▸ **Front-end code change data**:
§ §

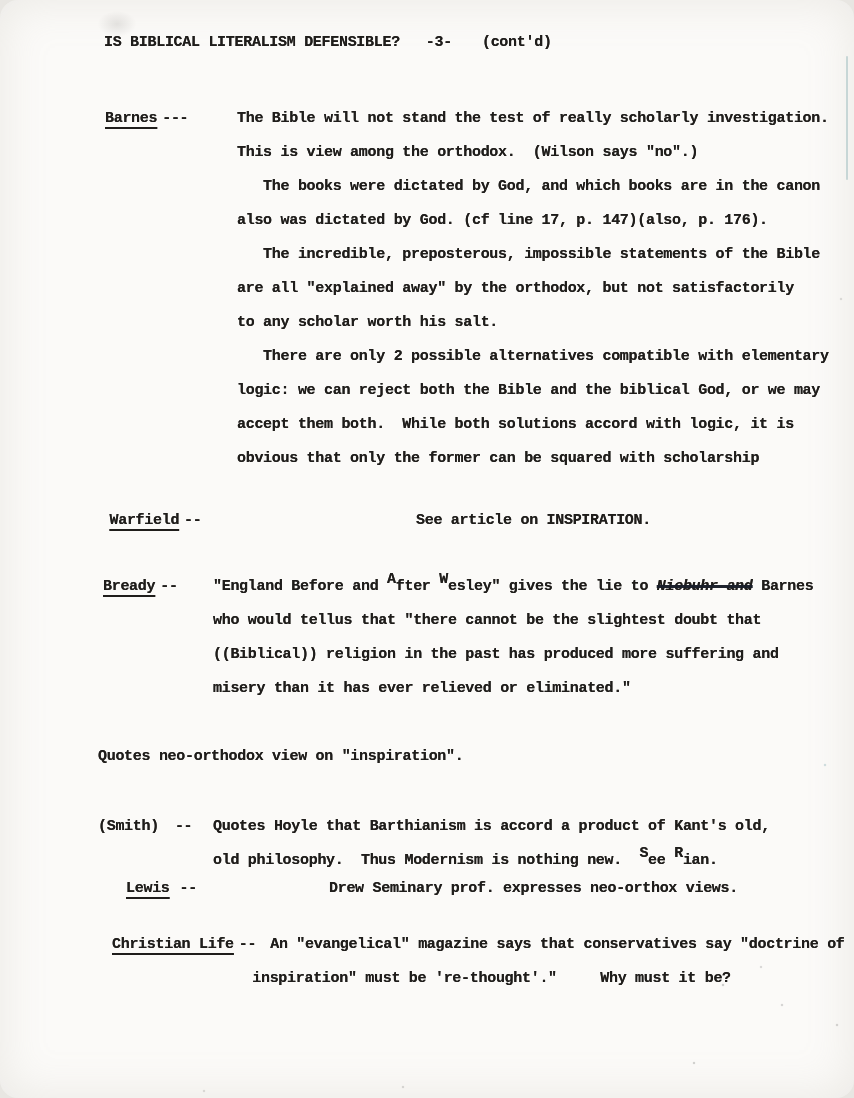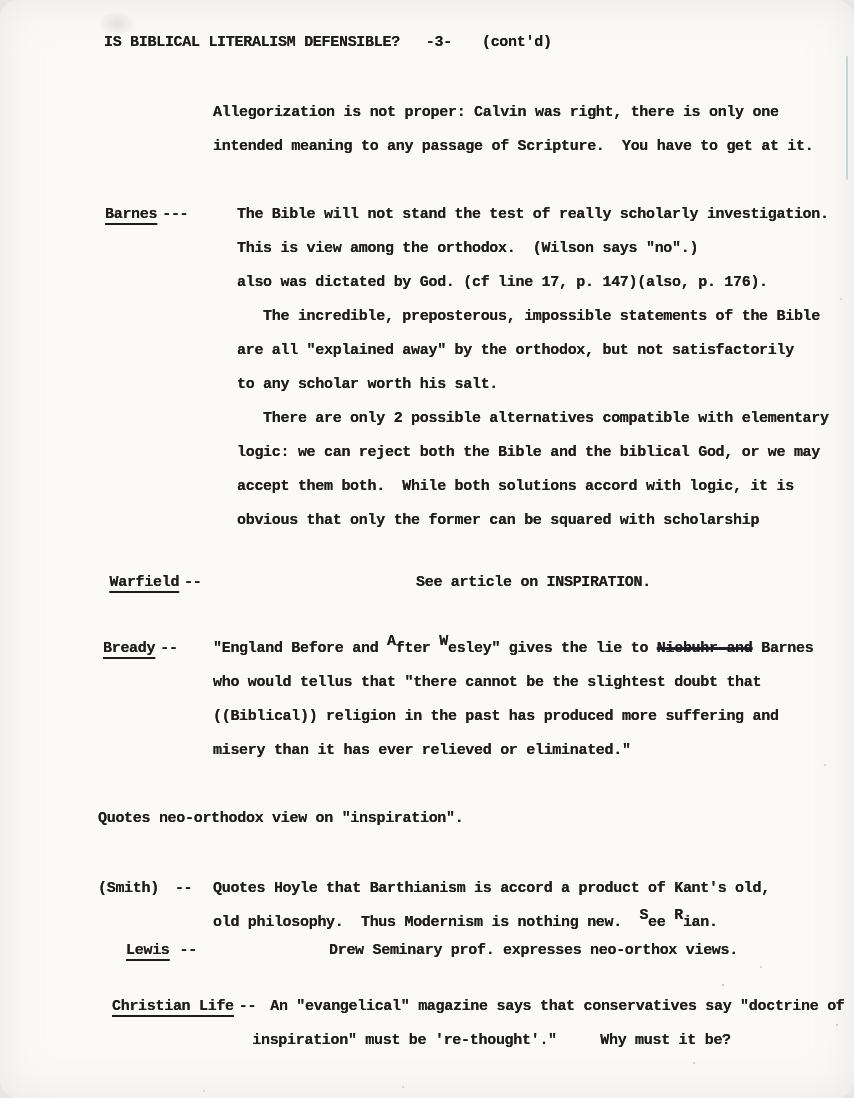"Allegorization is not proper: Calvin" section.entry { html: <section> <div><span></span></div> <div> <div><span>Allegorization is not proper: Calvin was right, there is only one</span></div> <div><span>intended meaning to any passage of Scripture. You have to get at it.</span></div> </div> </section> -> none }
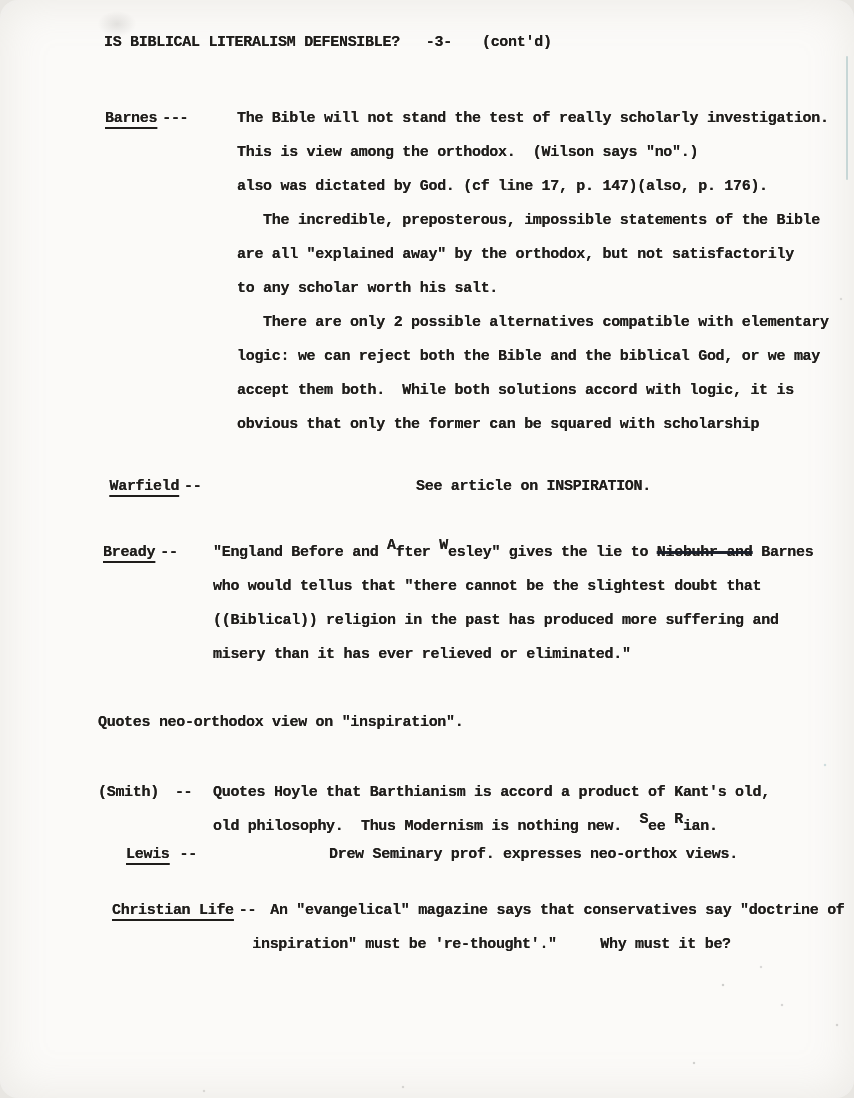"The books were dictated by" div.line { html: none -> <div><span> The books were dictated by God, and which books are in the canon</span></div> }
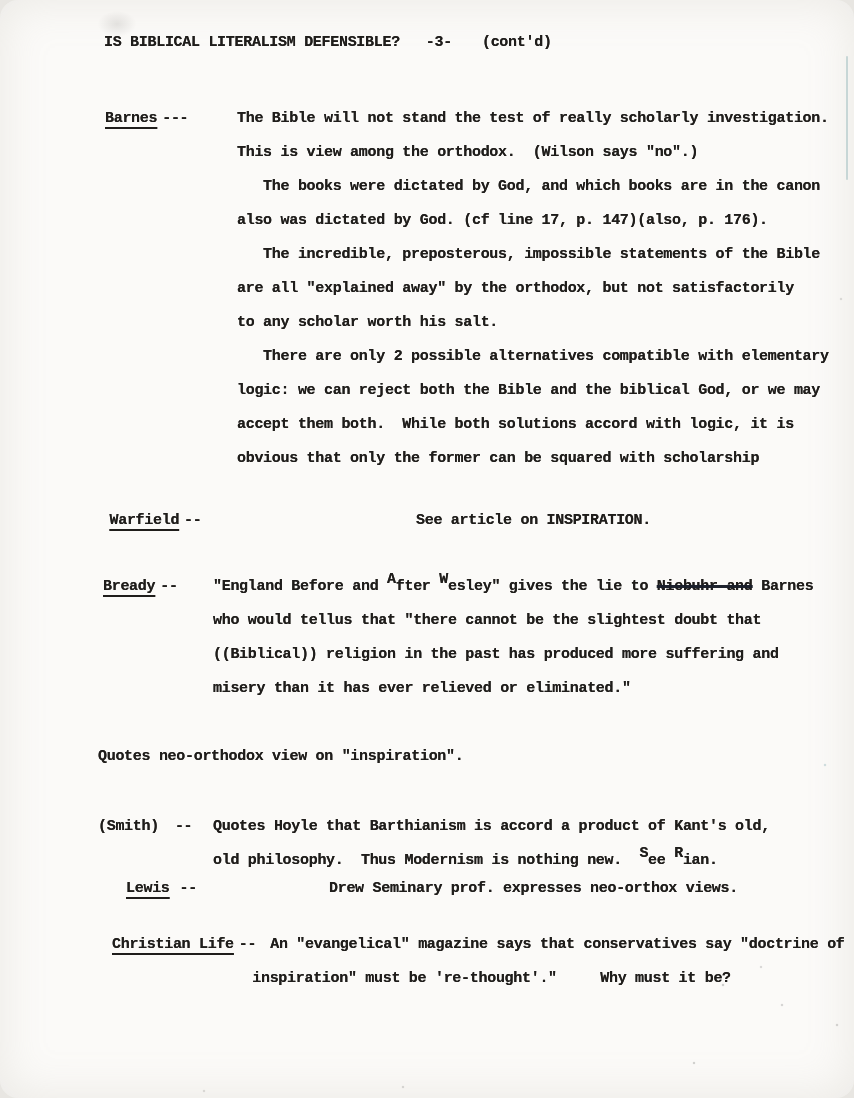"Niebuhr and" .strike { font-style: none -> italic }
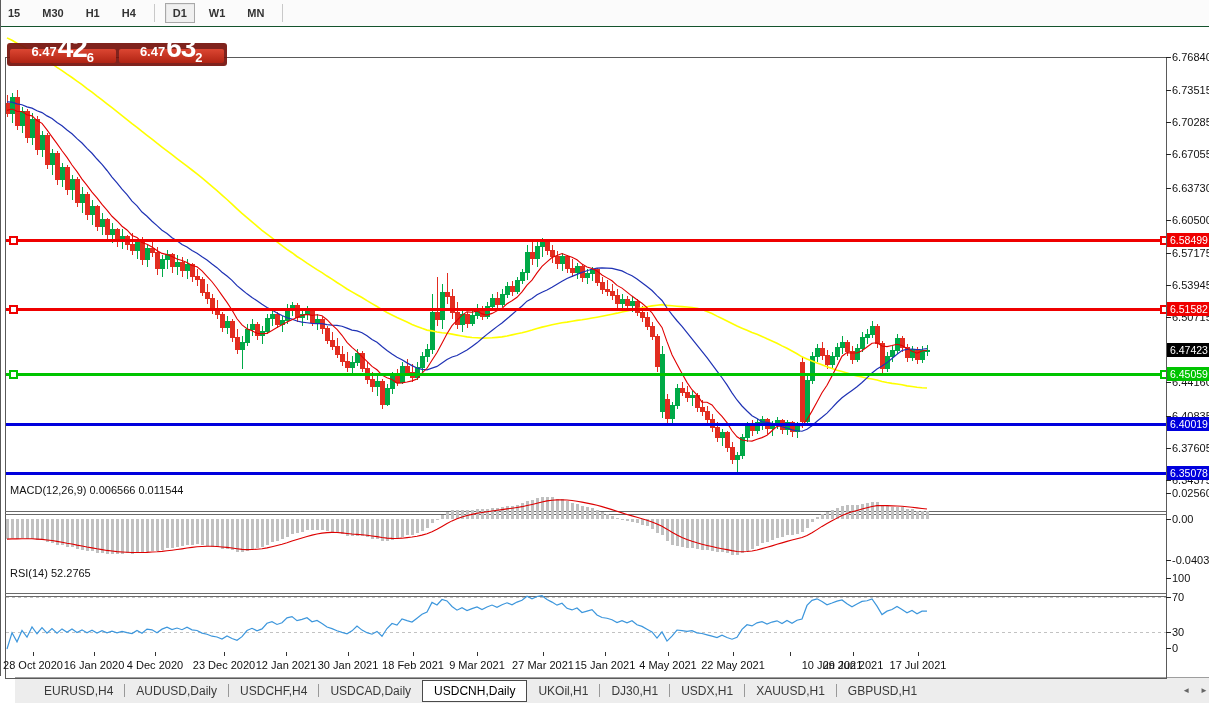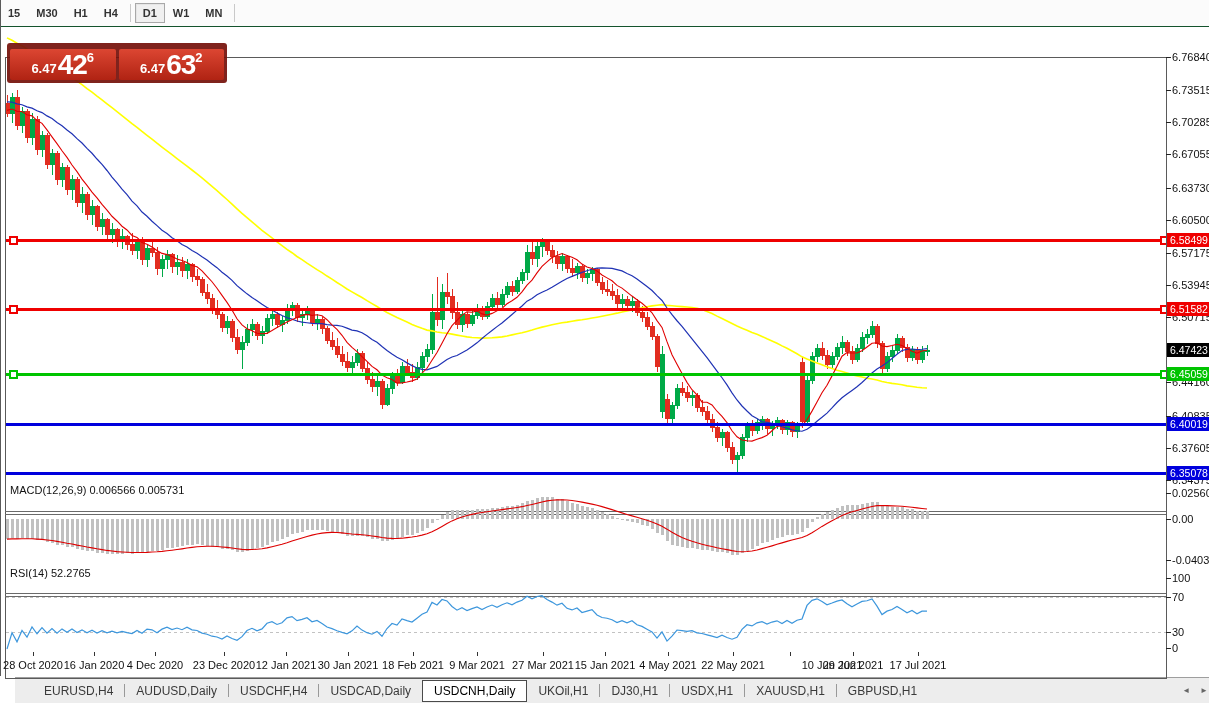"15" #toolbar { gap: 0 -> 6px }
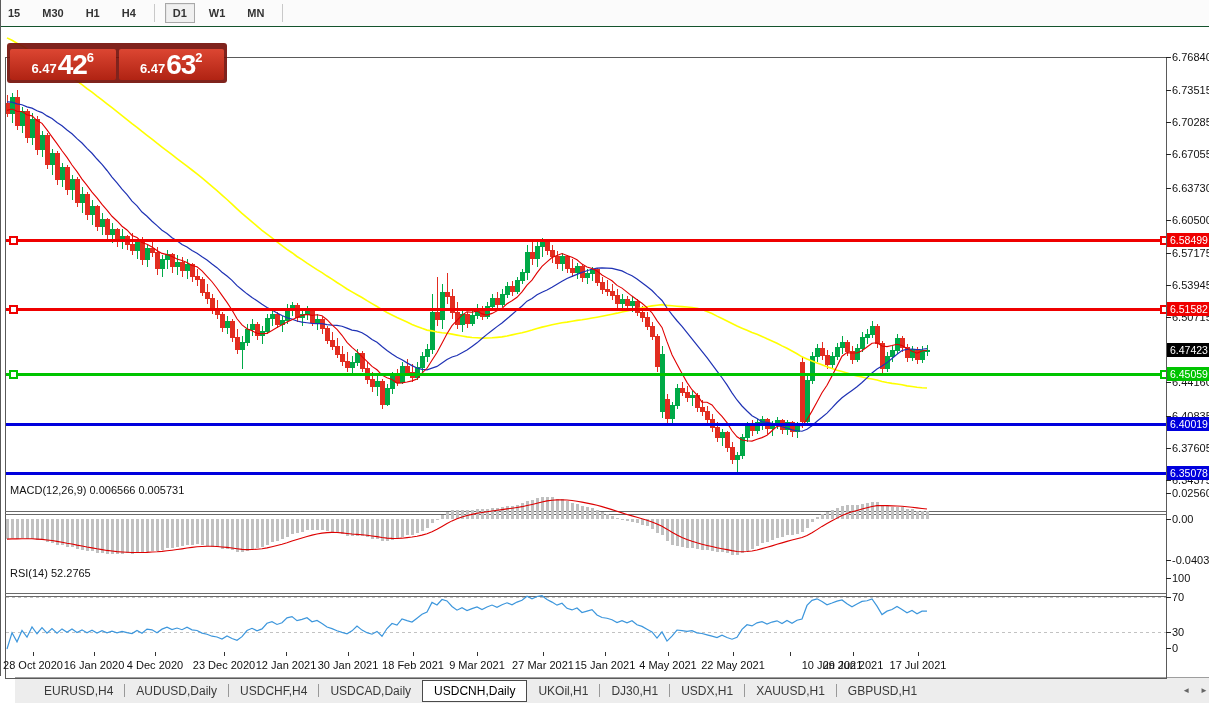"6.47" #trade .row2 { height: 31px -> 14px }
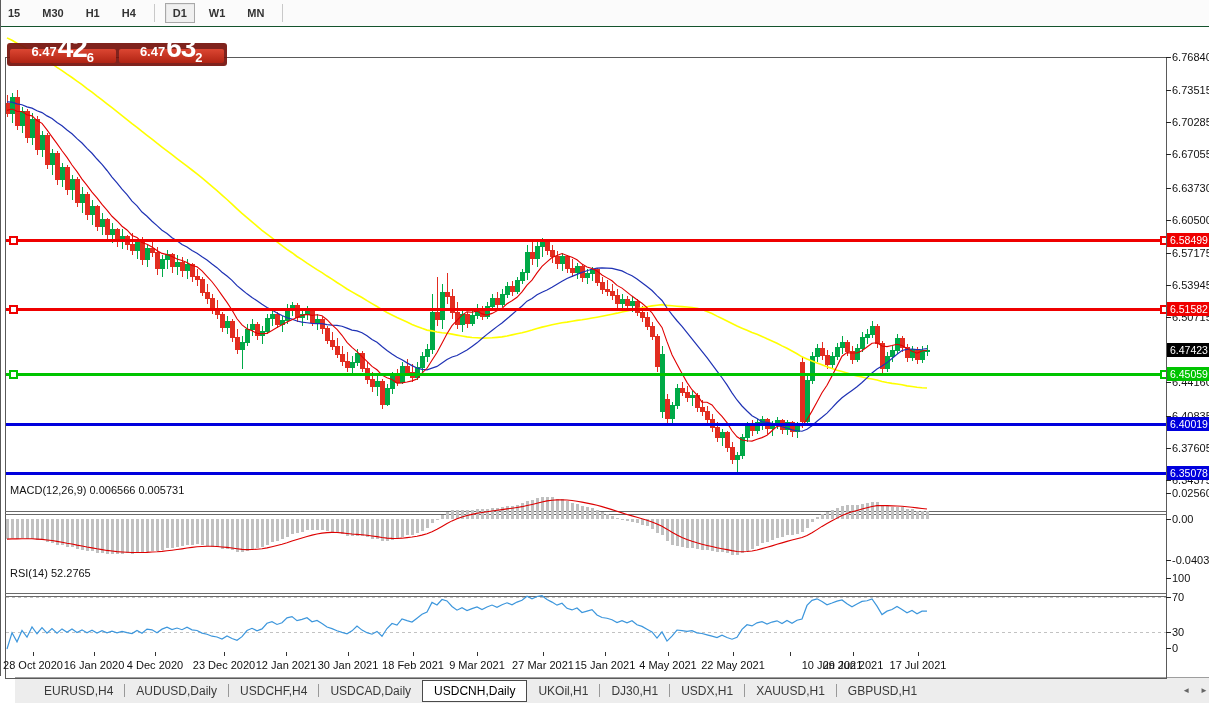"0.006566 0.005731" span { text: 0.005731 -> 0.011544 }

§ §

▸ **Work required**:
The answer must be an exact copy of the lines from the one containing "html: none ->" through the last line of the records, and nothing else. Pictures do not belong in it.

▸ **Output for this task**:
"The books were dictated by" div.line { html: none -> <div><span> The books were dictated by God, and which books are in the canon</span></div> }
"Niebuhr and" .strike { font-style: none -> italic }
"15" #toolbar { gap: 0 -> 6px }
"6.47" #trade .row2 { height: 31px -> 14px }
"0.006566 0.005731" span { text: 0.005731 -> 0.011544 }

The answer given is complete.